Supreme Court Rules for Hobby Lobby, Corporate Religious Rights

The decision did not strike the contraceptive benefit in the Affordable Care Act entirely, but it did leave it hobbled.

The decision did not strike the contraceptive benefit in the Affordable Care Act entirely, but it did leave it hobbled. Gavel religion via Shutterstock

Read more of our coverage on the Hobby Lobby and Conestoga Wood cases here.

In a 5-4 decision Monday, the U.S. Supreme Court ruled in favor of Hobby Lobby and Conestoga Wood Specialties, holding that the contraceptive coverage requirement in the Affordable Care Act violates their religious rights.

Justice Samuel Alito delivered the majority opinion for the Court, joined by Chief Justice John Roberts and Justices Antonin Scalia and Clarence Thomas. Justice Anthony Kennedy filed a concurring opinion. Justice Ruth Bader Ginsburg led the dissenting justices, along with Justices Sonia Sotomayor, Elena Kagan, and Stephen Breyer.

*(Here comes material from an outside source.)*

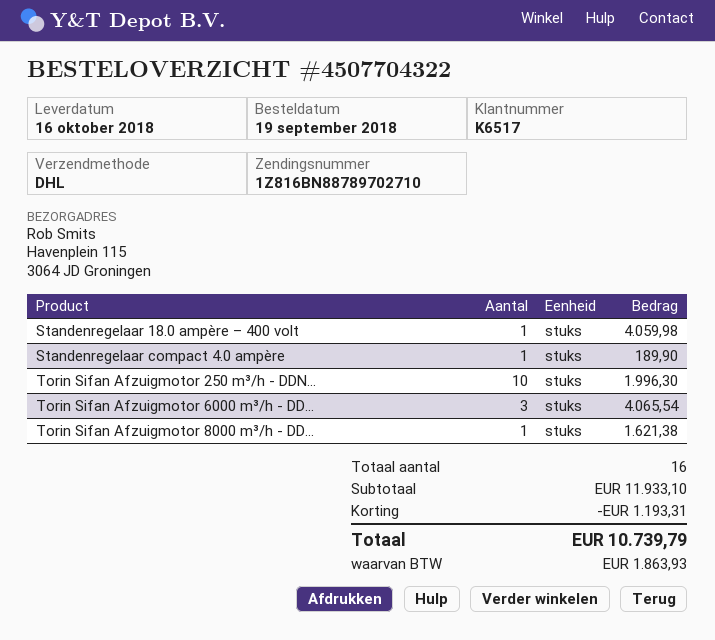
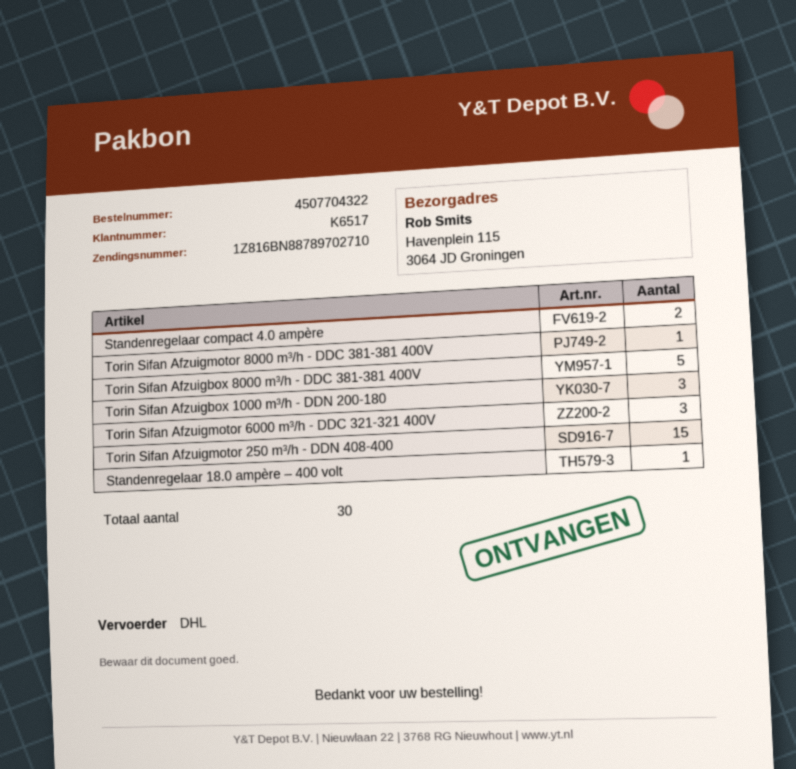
Standenregelaar compact 4.0 ampère: 1 -> 2
Torin Sifan Afzuigmotor 250 m³/h - DDN...: 10 -> 15
Torin Sifan Afzuigbox 8000 m³/h - DDC 381-381 400V: none -> 5
Torin Sifan Afzuigbox 1000 m³/h - DDN 200-180: none -> 3
total quantity: 16 -> 30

According to the majority, the Religious Freedom Restoration Act (RFRA) does extend to closely held corporations under the statute’s definition of “person,” which means the businesses could challenge the law’s requirement that employers who provide health insurance to their employees not discriminate in that coverage. “A corporation is simply a form of organizing used by human beings to achieve desired ends,” the Court noted. “When rights, whether constitutional or statutory, are extended to corporations the purpose is to protect the rights of these people.”

Once the majority established that the RFRA’s definition of “person” includes closely held corporations, the Court found it possible for corporations to “exercise religion” and that although these businesses are for-profit entities, that is not a barrier to practicing those beliefs.

Having established that the RFRA covers closely held corporations and that those corporations can exercise religious beliefs, the majority then ruled that the contraceptive benefit in the Affordable Care Act did substantially burden the exercise of religious rights because it requires the owners to engage in conduct that seriously violates their sincere religious belief that life begins at conception. Furthermore, the majority held, while providing access to contraceptive coverage, the coverage rule was not the least restrictive means for the Obama administration to achieve this goal.

“This is a deeply troubling decision. For the first time, the highest court in the country has said that business owners can use their religious beliefs to deny their employees a benefit that they are guaranteed by law,” said Louise Melling, the deputy legal director of the American Civil Liberties Union, in a statement. “Religious freedom is a fundamental right, but that freedom does not include the right to impose beliefs on others. In its ruling today, the Court simply got it wrong.”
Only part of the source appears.